Robert, I agree. As I mentioned in the last paragraph of my post regarding Cherie Blair assuming the role of chancellor of A.U.W., I believe that this type of effort is not only important from a fundamental education point of view, but also imperative to solving many problems around the world. For me, the work that is being done and the young women at the A.U.W. are very inspiring.

7. Posted by S.J.R. on February 13, 2011

Fantastic!

8. Posted by Elise D. on February 24, 2011

I have read of the Asian University for Woman and since been watching for more information on their efforts. It’s great to see what you’ve posted here about the work being done at the AUW and also the updates in Marina Mahathir’s post. This kind of work is so important. I look forward to more information about their progress. I hope you’ll keep us informed.

9. Posted by Dale Allyn on February 26, 2011

Elise, I’m glad you found this post of interest. As I continue to learn more about the progress and activities at the A.U.W. I’ll do my best to blog about them to share the info with others. I’m very hopeful that the A.U.W. will continue its positive effects and influence on the lives of women in Asia.

10. Posted by MB in Boston on March 06, 2011

What a cool cause. I hope it continues to grow and the concept spreads. Nice to see the support from such strong sources.

11. Posted by Dale Allyn on March 06, 2011

MB, I agree. I was told that Stanford is hosting 26 of the women for summer school this year as well. Pretty cool, and hopefully there’ll be more such opportunities.

12. Posted by Steve S. on March 16, 2011

Dale, it was great to chat with you on the flight from BKK to NRT. (Tragic what has happened in Japan.)

Thanks for pointing me to the AUW. You’re right, this is a great cause and I’ll look deeper into it.

Saw your post on the Blue Sweater too. I look forward to reading it.

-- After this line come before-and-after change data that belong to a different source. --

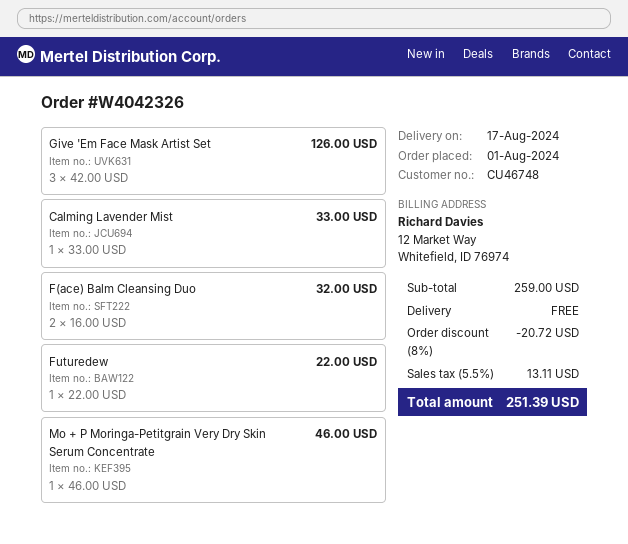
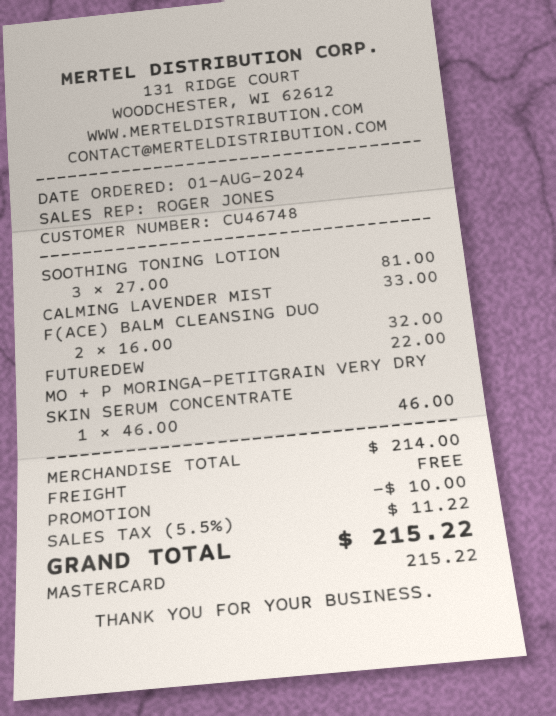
Give 'Em Face Mask Artist Set: 3 x 42.00 = 126.00 -> none
SOOTHING TONING LOTION: none -> 3 x 27.00 = 81.00
subtotal: 259.00 -> 214.00
discount: 20.72 -> 10.00
tax: 5.5% = 13.11 -> 5.5% = 11.22
total: 251.39 -> 215.22

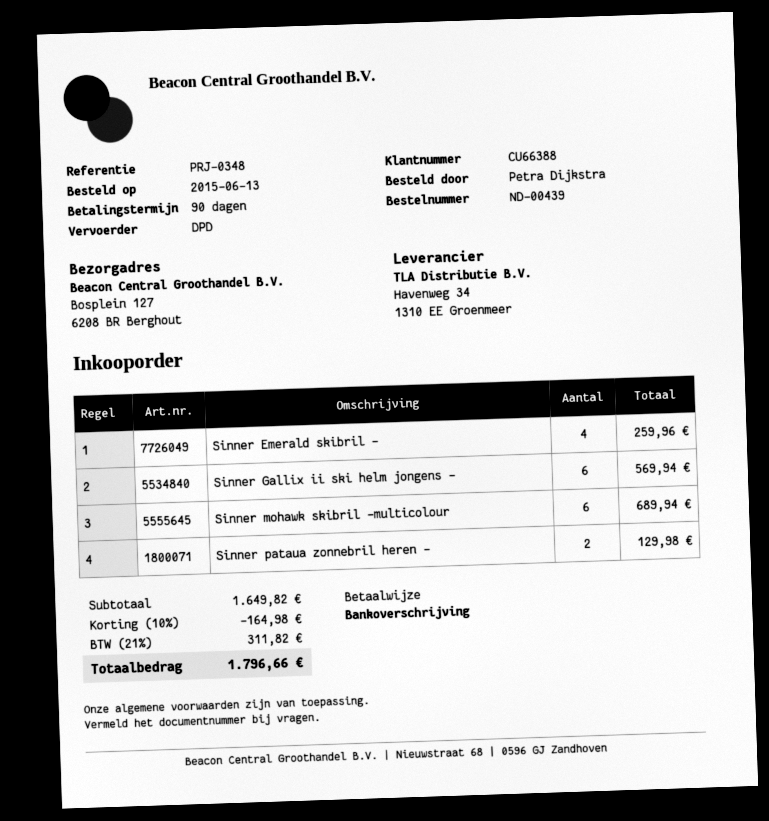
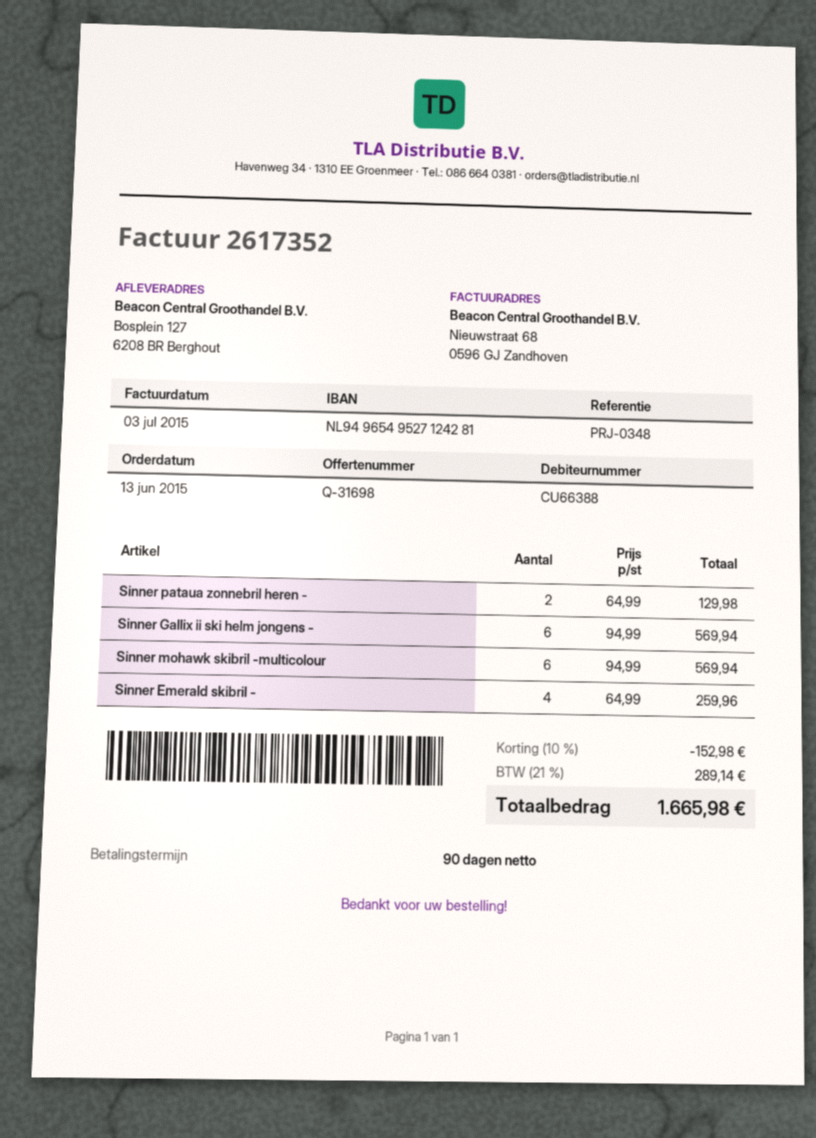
Sinner mohawk skibril -multicolour: 6 for 689.94 -> 6 for 569.94
discount: 10% = 164.98 -> 10% = 152.98
tax: 21% = 311.82 -> 21% = 289.14
total: 1796.66 -> 1665.98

Shoot me a note when you’ll be in BKK again. Maybe our schedules will mesh. Let’s have dinner or something.

13. Posted by Dale Allyn on March 16, 2011

Hey, Steve, nice to hear from you. Thanks for commenting here.

Yes, the situation in Japan is very sad. The order, calm and control exhibited by the people of Japan is impressive and encouraging. I know we all wish them the very best as they rebuild.

Thanks for looking into the AUW. This type of project is really worthwhile in my opinion. I’m none-too-shy about my feelings on the subject (i.e. see the Cherie Blair post ;) ).

I think you’ll really like The Blue Sweater. It’s right along the lines of some of what we discussed. The problem is large, but there’s an intelligent way to attack it. Rural Thailand could benefit from many of the same ideas, but so could so many regions. Let’s talk more about this.

Re. dinner in BKK: I’ll look forward to it.